# Charlatans, fraudsters and a crock of nonsense: The 27 arguments designed to stop a repossession over a €15,000 debt



## peemac (29 Jul 2021)

Anyone who takes advice from those who say you can avoid debt should read this.








						Start Mortgages gets possession order for family home over €60,000 debt
					

Judge urges homeowners to ‘do the sensible thing’ and engage with Start and Mabs




					www.irishtimes.com
				




€11,000 debt in 2011 (the price of as second hand fiesta) is now €60,000+ and a repossession order hanging over it because they were so gullible and believed these anti repay your loan charlatans.

Reading it, you find it difficult to believe that someone actually thinks this rubbish will get them off a debt 

The eejits that gave the advice should have been in the court.


----------



## Brendan Burgess (29 Jul 2021)

It's mad stuff and the judge called it out

_They appeared to have either fallen into the clutches of “unregulated charlatans” who sell vulnerable indebted people “a crock of nonsense” that there is some legal trick to avoid repayment of lawfully incurred debts or to have downloaded documents from such “fraudsters”.

The judge said a “blizzard” of documents from the defendants contained “oddities” including a document which referred to being “a living man and living woman” who “are not dead” and whose title in their estates had been vested “as per section IV of your cestui qui vie act of 1666”

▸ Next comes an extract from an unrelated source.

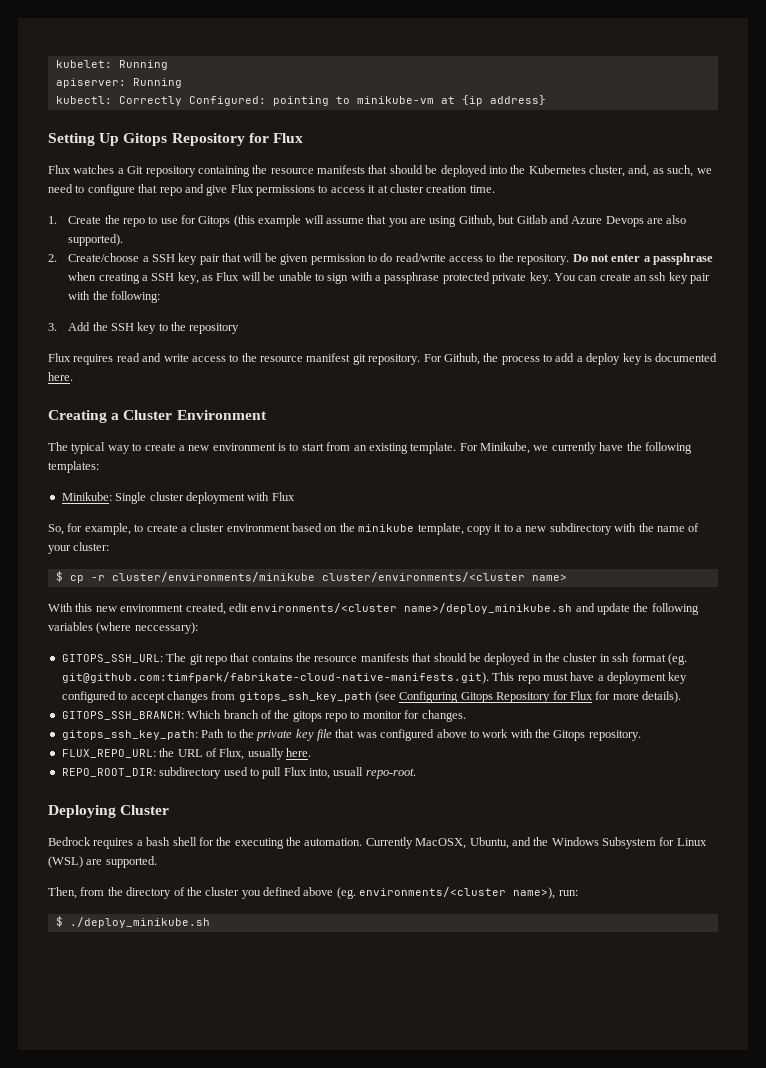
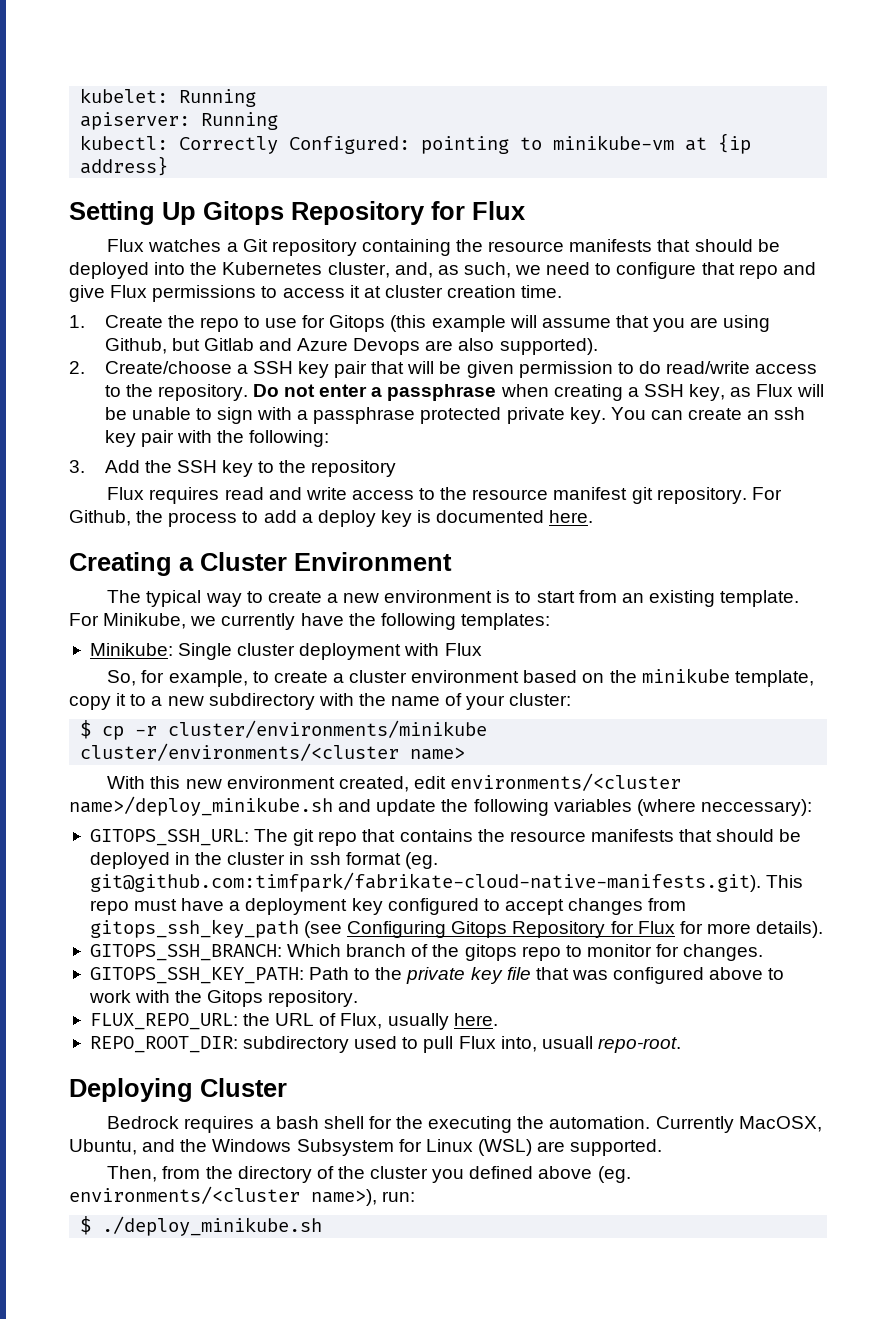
- gitops_ssh_key_path: Path to the private key file that was configured above to work with the Gitops repository.
+ GITOPS_SSH_KEY_PATH: Path to the private key file that was configured above to work with the Gitops repository.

The defendants arguments never engaged with the substance of what must be engaged with, their continuing default on their loan obligations, he said. He rejected all 27 grounds of challenge, including claims the Circuit Court had no jurisdiction to make the order, the case could not be brought because Ms Cussen had not consented to it, and alleged breaches of human rights law, GDPR and international instruments. There were “absolutely no grounds” for Ms Cussen’s complaints that counsel for Start was “quite aggressive” and “really aggressive” towards her during the appeal hearing, he added._


----------



## Brendan Burgess (29 Jul 2021)

This is the annoying bit. They should have been kicked out of their home immediately, after trying these stunts. But no, they will get another two years.

_‘Time galore’_​_Noting it could take up to two years for the possession order to be enforced, he said there was still “time galore” to see if there is some means of arriving at a repayment solution that will not involve them losing their family home._


----------



## NoRegretsCoyote (30 Jul 2021)

As always, with these stories, the numbers never quite add up. Am never sure if it's whether the journalists are innumerate or the court proceedings don't spell them out properly.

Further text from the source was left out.